The biggest engineering hurdle to commercialization is the large size of the prototype, but the Duke researchers claim that they can downsize the design to work in smartphones, by changing the materials and high-fidelity requirements.

Testing the accuracy--over 96.7 percent--of the metamaterial rotunda in locating distinct voices within a 360 degree periphery.
(Source: Duke University)

"Firstly, we are looking into other types of acoustic metamaterials—instead of air-filled cavities used in this work—that can create similar modulations within much smaller volumes. Secondly, the miniaturization will be performed for specific applications, for example, for a speech recognition function in a game console, we probably wouldn't need as much sensing capacity and full-angle range as demonstrated in the work, so the size can be made much smaller," Xie told us.

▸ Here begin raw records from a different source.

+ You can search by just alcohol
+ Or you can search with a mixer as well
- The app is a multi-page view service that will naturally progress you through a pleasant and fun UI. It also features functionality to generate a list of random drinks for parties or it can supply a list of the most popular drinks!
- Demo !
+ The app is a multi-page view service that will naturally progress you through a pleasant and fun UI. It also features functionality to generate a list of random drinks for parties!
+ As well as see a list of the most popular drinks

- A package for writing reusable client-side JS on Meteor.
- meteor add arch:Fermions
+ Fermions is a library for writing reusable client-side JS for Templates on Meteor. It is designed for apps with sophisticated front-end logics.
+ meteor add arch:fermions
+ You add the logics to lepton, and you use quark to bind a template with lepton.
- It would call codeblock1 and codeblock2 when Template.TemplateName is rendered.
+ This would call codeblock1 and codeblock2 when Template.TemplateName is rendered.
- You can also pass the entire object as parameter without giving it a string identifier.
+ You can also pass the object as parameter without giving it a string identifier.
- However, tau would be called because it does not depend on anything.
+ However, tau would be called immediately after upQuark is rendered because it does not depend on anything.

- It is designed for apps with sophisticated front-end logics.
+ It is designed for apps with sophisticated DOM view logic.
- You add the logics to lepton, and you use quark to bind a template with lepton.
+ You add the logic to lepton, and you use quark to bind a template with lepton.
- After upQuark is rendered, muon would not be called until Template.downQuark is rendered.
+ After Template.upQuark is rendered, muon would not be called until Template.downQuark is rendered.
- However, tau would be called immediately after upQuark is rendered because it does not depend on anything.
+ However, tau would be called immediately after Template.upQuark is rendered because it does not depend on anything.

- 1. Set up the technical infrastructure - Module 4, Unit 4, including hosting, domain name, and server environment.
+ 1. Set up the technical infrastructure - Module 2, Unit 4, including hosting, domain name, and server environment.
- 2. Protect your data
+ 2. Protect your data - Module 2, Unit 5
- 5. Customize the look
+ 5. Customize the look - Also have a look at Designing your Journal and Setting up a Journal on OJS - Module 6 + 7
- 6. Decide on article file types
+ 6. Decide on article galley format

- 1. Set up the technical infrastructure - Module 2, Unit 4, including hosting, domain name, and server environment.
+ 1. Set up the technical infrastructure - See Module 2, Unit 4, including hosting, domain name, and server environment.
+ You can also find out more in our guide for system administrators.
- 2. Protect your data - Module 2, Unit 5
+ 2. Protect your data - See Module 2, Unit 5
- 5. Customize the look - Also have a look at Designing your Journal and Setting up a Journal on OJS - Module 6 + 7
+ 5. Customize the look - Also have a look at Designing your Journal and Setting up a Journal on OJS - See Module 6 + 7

The technology will enable smartphone users to speak into their phones from a distance, even though they are in a noisy environment. Other applications could be to improve the fidelity in voice-command electronics, medical sensing devices, ultrasound imagers, hearing aids and cochlear implants according to the researchers.

The large size of the metamaterial rotunda will be shrunk to smartphone size before commercialization according to the researchers.